# December 2013 Member Monthly Giveaway - Winner lswoody!



## Jim (Dec 6, 2013)

This contest starts today and ends December 12, 2013.

*Please Read this before going forward:*  Monthly Giveaway Rules <---Click here!
If you do not follow the rules, You will not get the prize. Please don't make me feel bad. :LOL2:

*Rules:*
*Read the Rules above!*
*If you made at least 4 posts in November 2013 your'e eligible.*
Moderators, you can get in on these contests too. They are not rigged, I swear.

Winner will be chosen by Random.org https://www.random.org/

*All you need to do is reply here ONCE with the word IN. It will go by the order you respond in.*

This months winner is going to win a Yamamoto Tenkuu Jerkbait in the 100G size.

The Tenkuu Jerkbait is Yamamoto Baits' answer to classic bass jerkbaits. Its unique design blends Japanese body styles with American bass colors to create something bass have never seen.

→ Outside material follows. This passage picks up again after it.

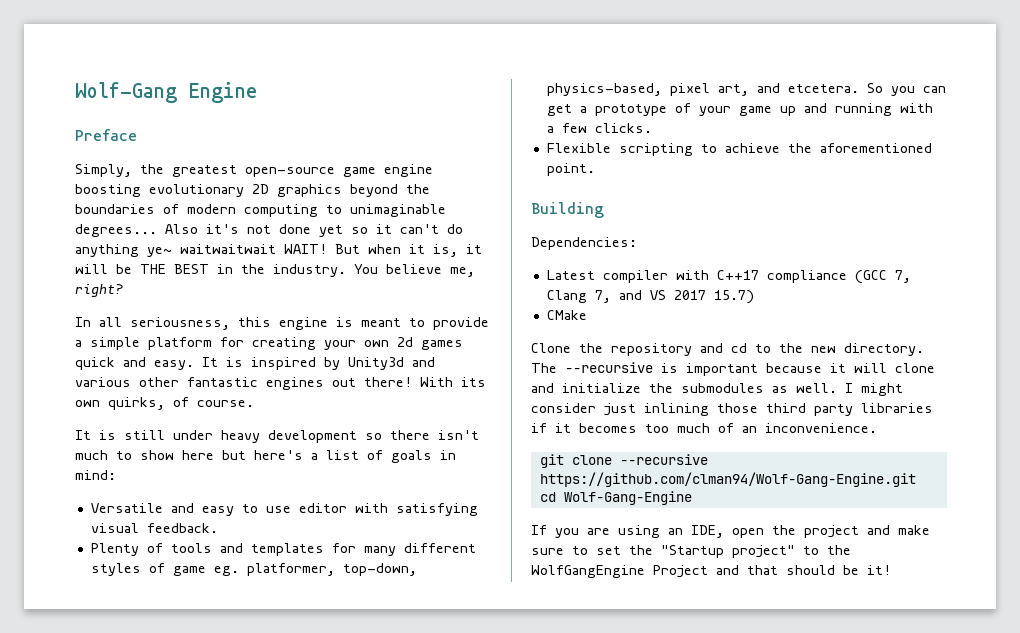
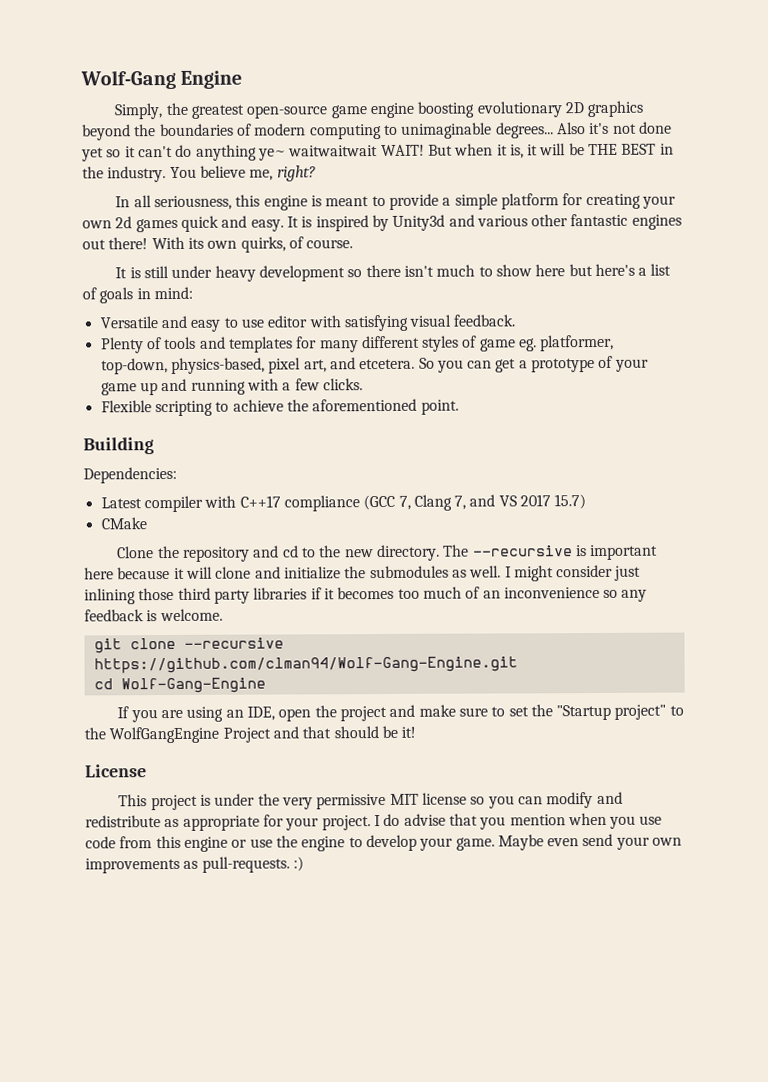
[75,129,137,141] // Preface -> (243, 79) none
(758, 369) none -> [84,567,114,580] here
[765,423,877,433] inconvenience. -> [503,586,648,602] [84,608,223,622] inconvenience so any feedback is welcome.
(891, 570) none -> [85,764,147,778] [118,791,623,811] [85,812,663,831] [85,833,683,852] [85,856,304,874] // License // This project is under the very permissive MIT license so you can modify and redistribute as appropriate for your project. I do advise that you mention when you use code from this engine or use the engine to develop your game. Maybe even send your own improvements as pull-requests. :)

Thanks to brilliant holographic 3D finishes, interior sound chambers, and Mustad Triple Grip hooks, Gary Yamamoto Tenkuu Jerkbaits offer a life-like presentation in the water with the power to keep fish locked at the end of your line. 

FEATURES:

Constructed with premium Japanese ABS plastic for maximum detail and durability
Blends Japanese body style with American bass colors
High color with reflective finishes
Holographic 3D effects bring low profile bait design to life
Interior casting and sound chambers aid casting and provide the perfect sound in the water
Mustad KVD Elite Triple Grip 1X treble hooks to lock fish on the line
Sound: Rattle
Buoyancy: Suspending
Gary Yamamoto Custom Baits


----------



## lovedr79 (Dec 6, 2013)

In. I am not afraid to go first


----------



## ggoldy (Dec 6, 2013)

in


----------



## longshot (Dec 7, 2013)

In


----------



## aeviaanah (Dec 7, 2013)

im in!


----------



## Captain Ahab (Dec 7, 2013)

I am IN!


BassAddict is out unless you can get him a Jerkbait in pink?


----------



## FishingCop (Dec 7, 2013)

in


----------



## lswoody (Dec 8, 2013)

IN


----------



## boarhog (Dec 8, 2013)

in


----------



## panFried (Dec 8, 2013)

IN


----------



## BigTerp (Dec 9, 2013)

Count me *IN*


----------



## BassAddict (Dec 10, 2013)

Its not a pink jerkit bait but im IN!


----------



## Jim (Dec 14, 2013)

Random.org picked number 7 making lswoody this months winner! Congrats bud!


----------



## fool4fish1226 (Dec 14, 2013)

=D> way to go :beer:


----------



## lovedr79 (Dec 14, 2013)

Congrats


----------



## FishingCop (Dec 14, 2013)

congrats


----------



## longshot (Dec 15, 2013)

Way to go congrats


----------



## lswoody (Dec 22, 2013)

Wooooo Hooooo!!!! Thanks guys!!! Message sent Jim!!! Yeeeeer hiiiiii!!!!!


----------